Storage¶

Newly created user folders are not accessible by other groups or users on CSCS systems. Linux Access Control Lists (ACLs) let you grant access to one or more groups or users.

In traditional POSIX, access permissions are granted to user/group/other in mode read/write/execute. The permissions can be checked with the -l option of the command ls. For instance, if user1 owns the folder test, the output would be the following:

Checking posix permissions with ls

$ ls -lahd test/
drwxr-xr-x 2 user1 csstaff 4.0K Feb 23 13:46 test/

ACLs are an extension of these permissions to give one or more users or groups access to your data. The ACLs of the same test folder of user1 can be shown with the command getfacl:

Checking permissions with getfacl

$ getfacl test
# file: test
# owner: user1
# group: csstaff
user::rwx
group::r-x
other::r-x

The command setfacl is used to change ACLs for a file or directory.

To add users or groups to read/write/execute on a selected file or folder, use the -M,--modify-file or -m,--modify flags to modify the ACL of a file or directory.

give user2 read+write access to test

Where test is owned by user1.

$ setfacl -m user:user2:rw test/

$ getfacl test/
# file: test
# owner: user1
# group: csstaff
user::rwx
user:user2:rw
group::r-x
mask::rwx
other::r-x

The -X,--remove-file and -x,--remove options will remove ACL entries.

remove user2 access to test

This reverts the access that was granted in the previous example.
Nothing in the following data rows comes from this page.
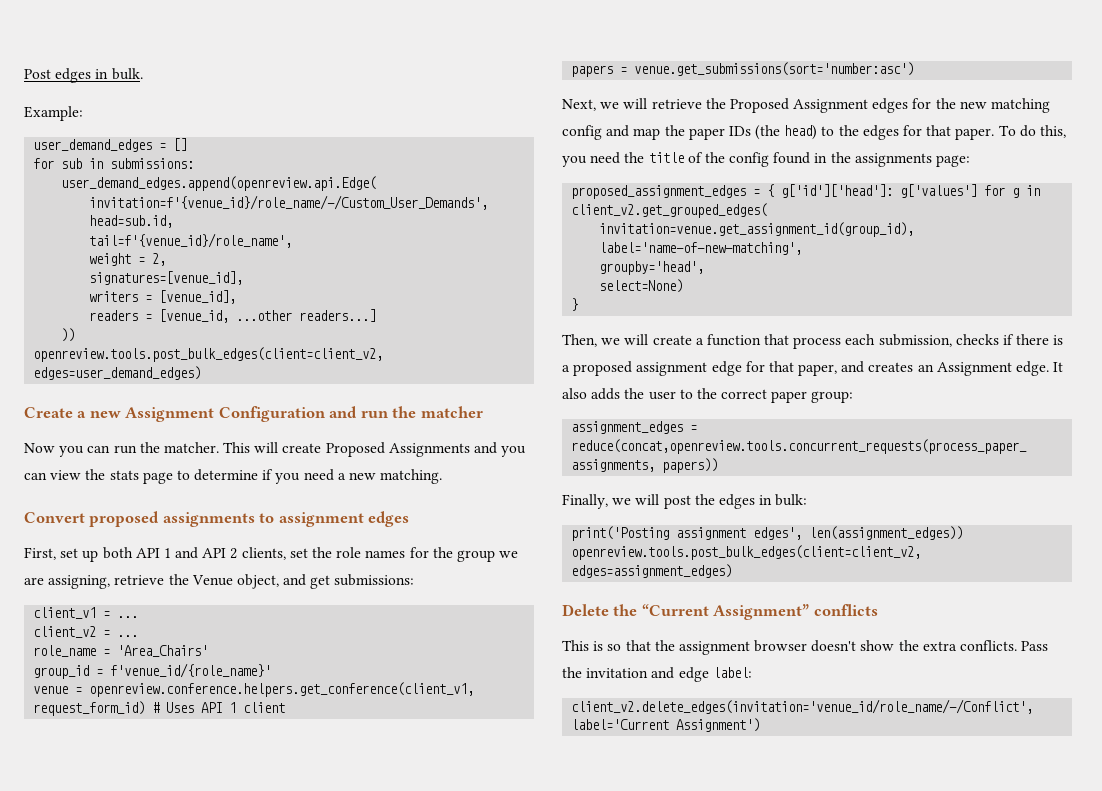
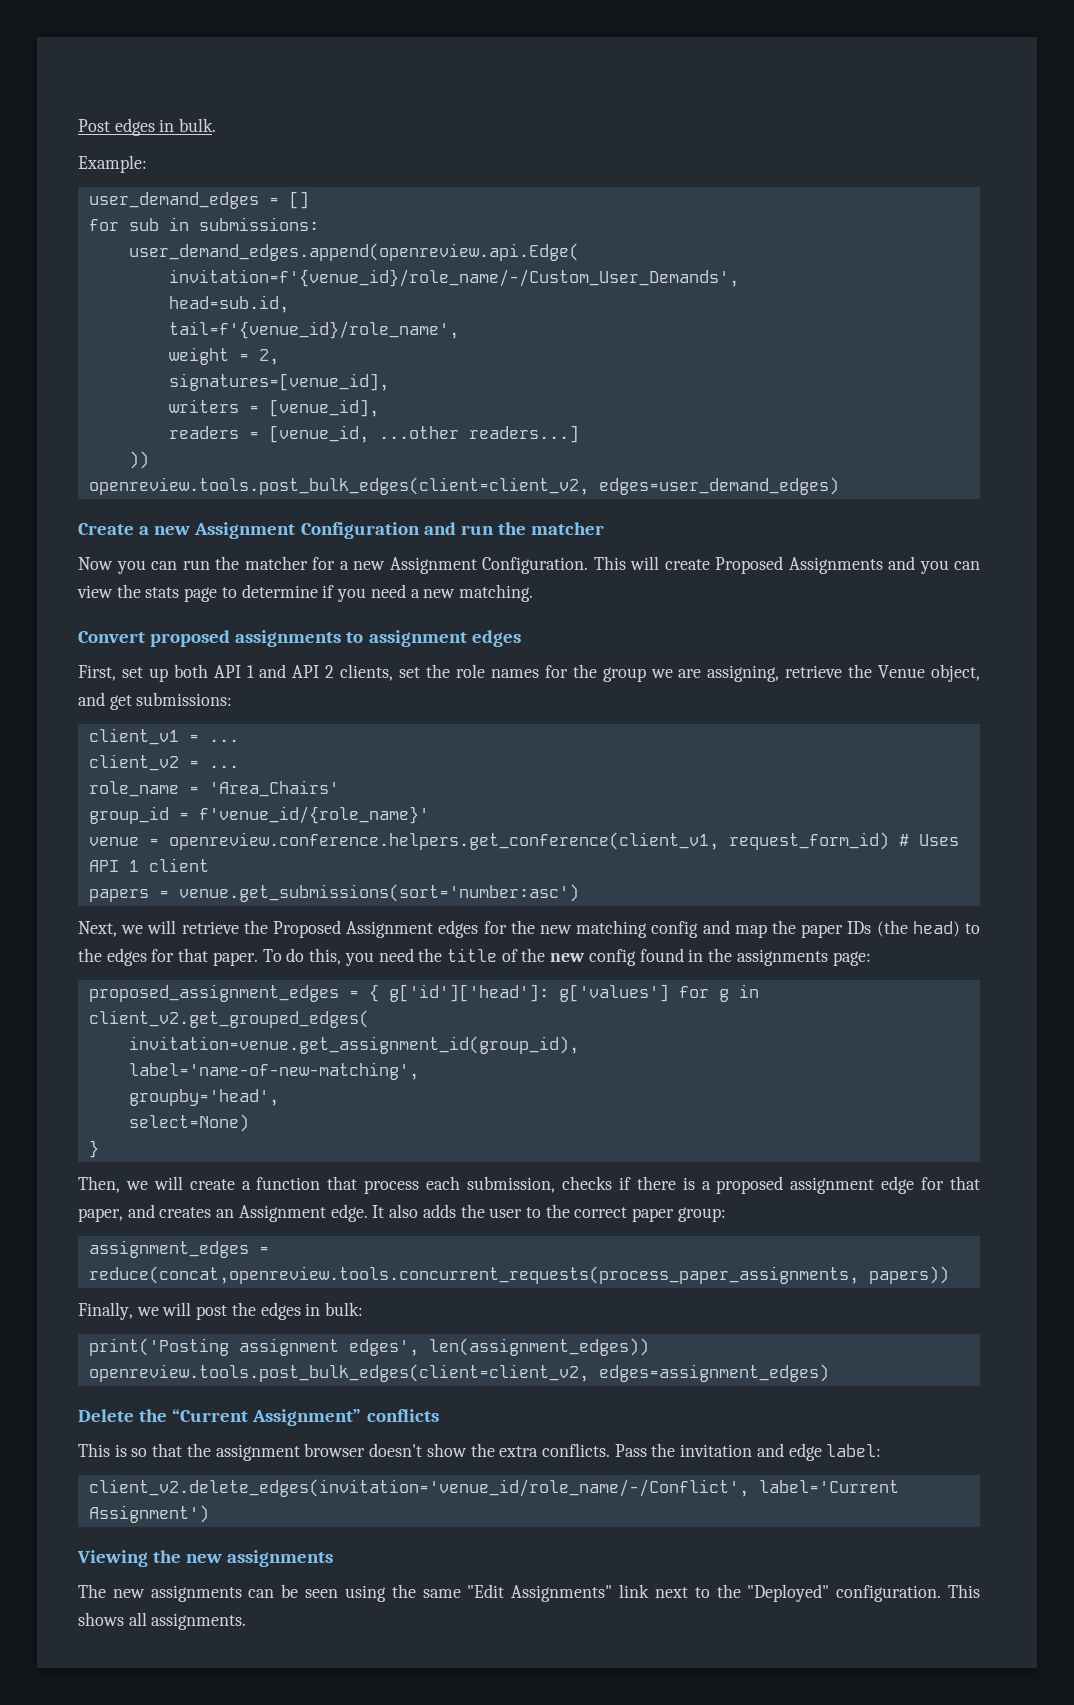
- Now you can run the matcher.
+ Now you can run the matcher for a new Assignment Configuration.
- To do this, you need the title of the config found in the assignments page:
+ To do this, you need the title of the new config found in the assignments page:
+ Viewing the new assignments
+ The new assignments can be seen using the same "Edit Assignments" link next to the "Deployed" configuration. This shows all assignments.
$ setfacl -x user:user2 test/

$ getfacl test/
# file: test
# owner: user1
# group: csstaff
user::rwx
group::r-x
mask::rwx
other::r-x

Access rights can also be granted recursively to a folder and its children (if they exist) using the option -R,--recursive.

Note

This applies only to existing files - files added after this call won't inherit the permissions.

recursively grant user2 access to test and its contents

$ setfacl -Rm user:user2 test

$ getfacl test/subdir
# file: test/subdir
# owner: user1
# group: csstaff
user::rwx
user:user2:rwx
group::---
group:csstaff:r-x
mask::rwx
other::---

To set up a default so all newly created folders and dirs inside or your desired path will inherit the permissions, use the -d,--default option.

recursively grant user2 access to test and its contents

user2 will have access to files created inside test after this call:

$ setfacl -dm user:user2:rw test/

$ getfacl test
# file: test
# owner: user1
# group: csstaff
user::rwx
group::r-x
mask::rwx
other::r-x
default:user::rwx
default:user:user2:rw
default:group::r-x
default:mask::rwx
default:other::r-x

Info

For more information read the setfacl man page: man setfacl.

Many small files vs. HPC File Systems¶

Workloads that read or create many small files are not well-suited to parallel file systems, which are designed for parallel and distributed I/O.

Workloads that do not play nicely with Lustre include:

Configuration and compiling applications.
Using Python virtual environments

At first it can seem strange that a "high-performance" file system is significantly slower than a laptop drive for a "simple" task like compilation or loading Python modules, however Lustre is designed for high-bandwidth parallel file access from many nodes at the same time, with the attendant trade offs this implies.

Meta data lookups on Lustre are expensive compared to your laptop, where the local file system is able to aggressively cache meta data.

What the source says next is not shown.